At the organizational level, planning for patient discharges involves multiple decision points where minor variations can have a major impact on an expensive process. A lab test or MRI that’s done half an hour behind schedule can end up keeping the patient in the hospital for an extra unnecessary night or vacating their bed so late that it causes a backup in the emergency department. Smart automation could generate a plan of care starting at the patient’s admission and manage it on a minute-by-minute basis, integrating it with all the other patients’ care plans to make sure both clinical and nonclinical activities are coordinated in the most efficient way.
Establish a reliable foundation of data gathered through consistent processes
The current delivery of care is littered with examples of clinicians repeating basic data-collection activities because they can’t trust that they can rely on the existing data. Many AI models have been trained on data that’s been collected over years of inconsistent processes, and they try to make predictions on data that we know is unreliable. Therefore, we must invest in understanding how we gather data and then use that understanding to eliminate inconsistency and build a new, clean dataset.
To be clear, we know that this will be a long journey and that the hype surrounding artificial intelligence is almost certain to lead to instances of keen disappointment and disillusionment as our industry realizes the path is much harder than we had been led to believe. Even the relatively limited transformation we have described above won’t happen overnight, and it won’t be particularly sexy. At best, it will get our health care to the same level of personalization that we enjoy today with online shopping or banking. But considering how dramatically that amount of transformation could improve everyone’s health, we think that’s more than enough.
TAKEAWAYS
Despite the widespread adoption of electronic health records (EHRs), health care remains far behind other industries in personalization. Smart process automation, leveraging AI and modular pathways that improve personalization and efficiency, could revolutionize health care.
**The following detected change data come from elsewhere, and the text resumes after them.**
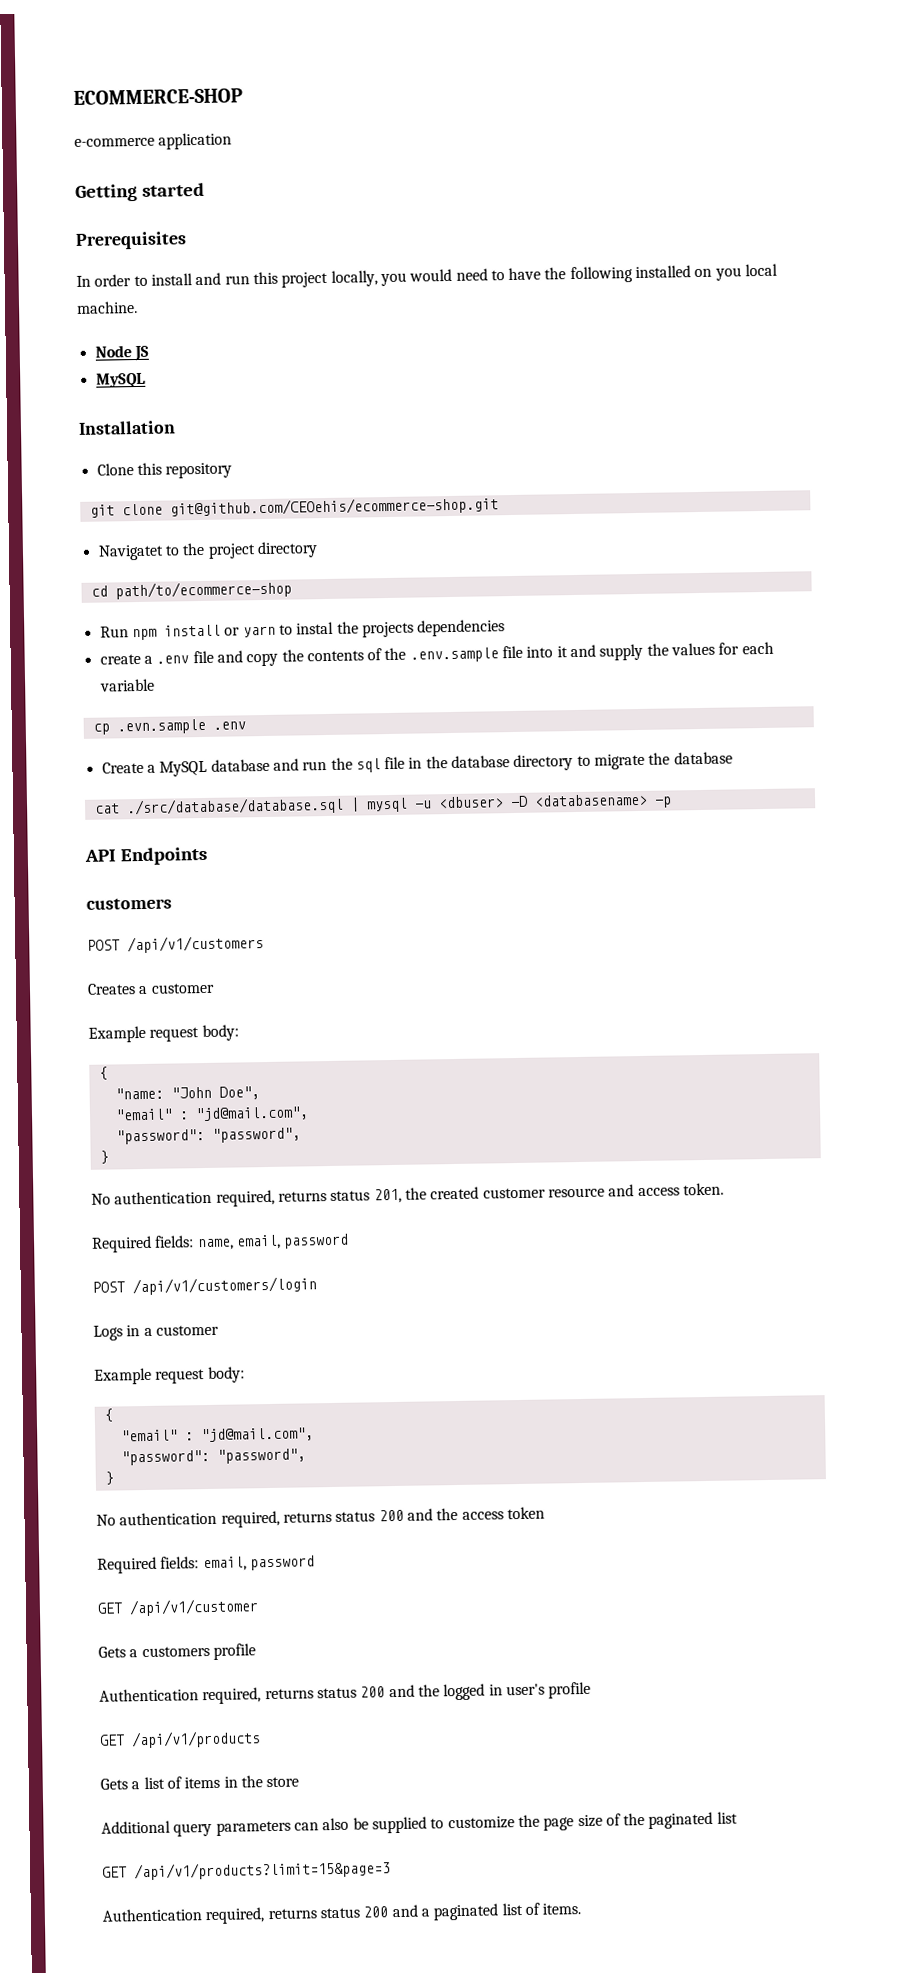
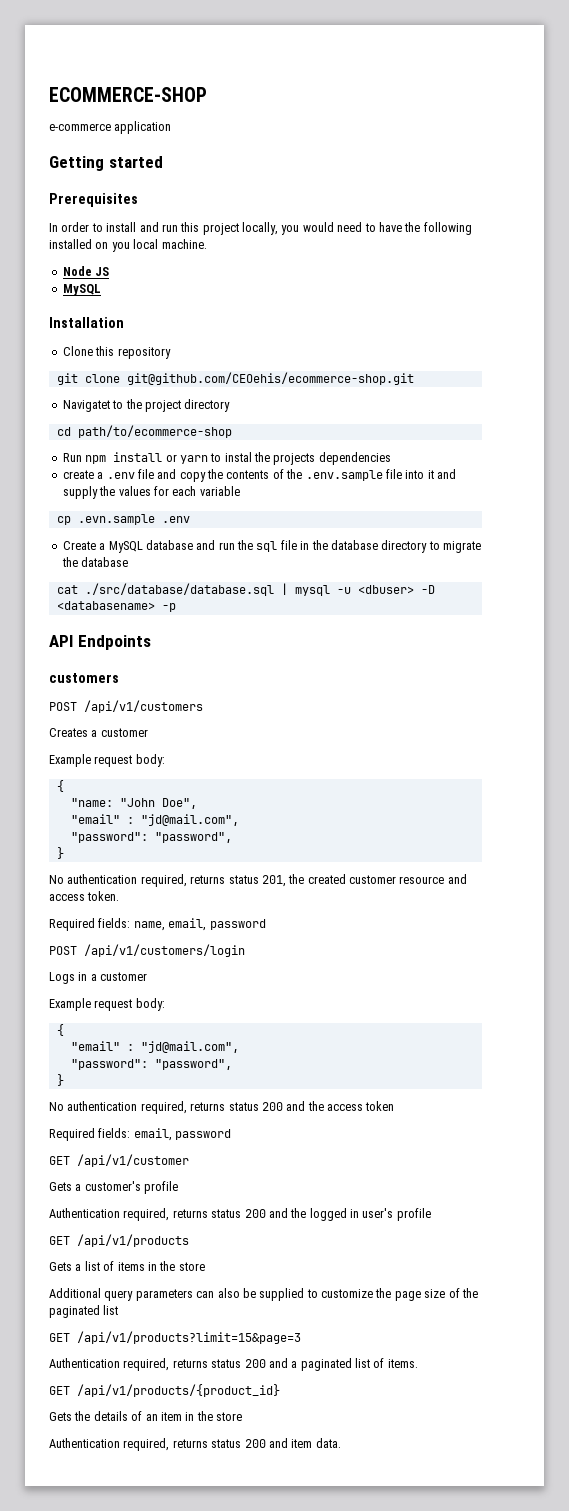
[141,1645,210,1658] customers -> [84,1181,141,1191] customer's
(582, 1909) none -> [49,1384,280,1397] [49,1411,242,1421] [49,1438,341,1451] // GET /api/v1/products/{product_id} // Gets the details of an item in the store // Authentication required, returns status 200 and item data.

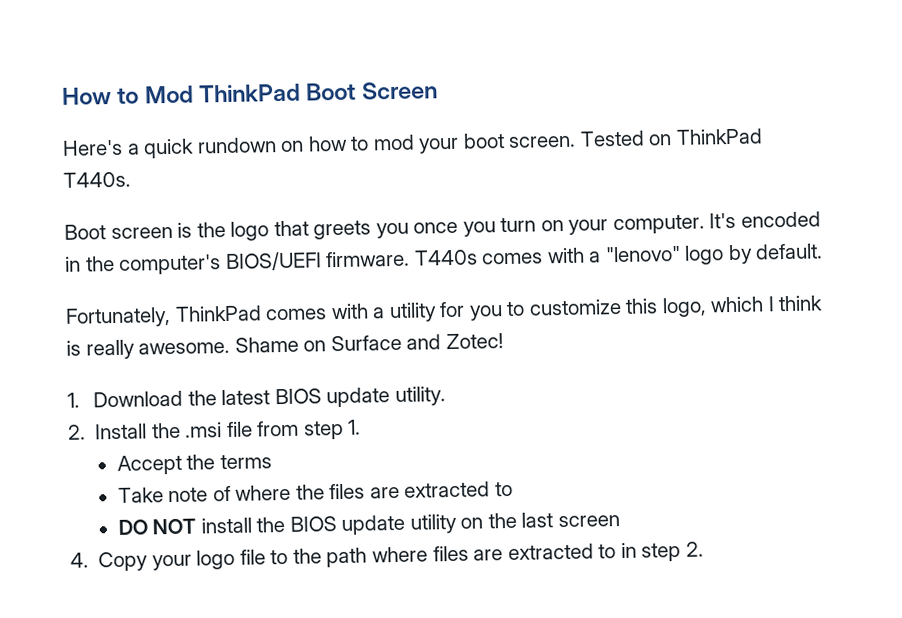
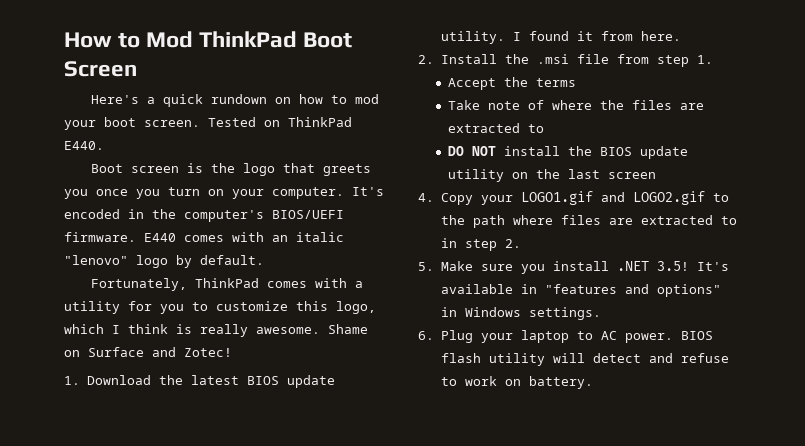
[63,171,131,188] T440s. -> [64,141,104,150] E440.
[413,247,602,266] T440s comes with a -> [144,232,344,242] E440 comes with an italic
(446, 396) none -> [512,31,681,41] I found it from here.
[196,549,266,570] logo file -> [520,191,705,205] LOGO1.gif and LOGO2.gif
(704, 549) none -> [418,261,729,274] [440,284,721,297] [440,307,601,320] [418,330,713,343] [440,353,729,366] [440,376,593,389] // 5. Make sure you install .NET 3.5! It's available in "features and options" in Windows settings. // 6. Plug your laptop to AC power. BIOS flash utility will detect and refuse to work on battery.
EHRs aren’t fully utilized. Health care providers have vast patient data but fail to personalize care effectively.
Unnecessary tests and delays. Standardized presurgery testing often disregards existing valid results, causing inefficiencies.
AI-driven automation can help. AI can streamline test ordering, approvals, and patient scheduling, improving outcomes.
Modular processes enhance adaptability. Breaking complex care pathways into smaller, flexible modules allows better personalization.
Data consistency is crucial. Reliable data collection is necessary to improve AI-driven health care solutions.
Getting started. Providers should focus on high-impact, high-volume processes like appointment scheduling and discharge planning.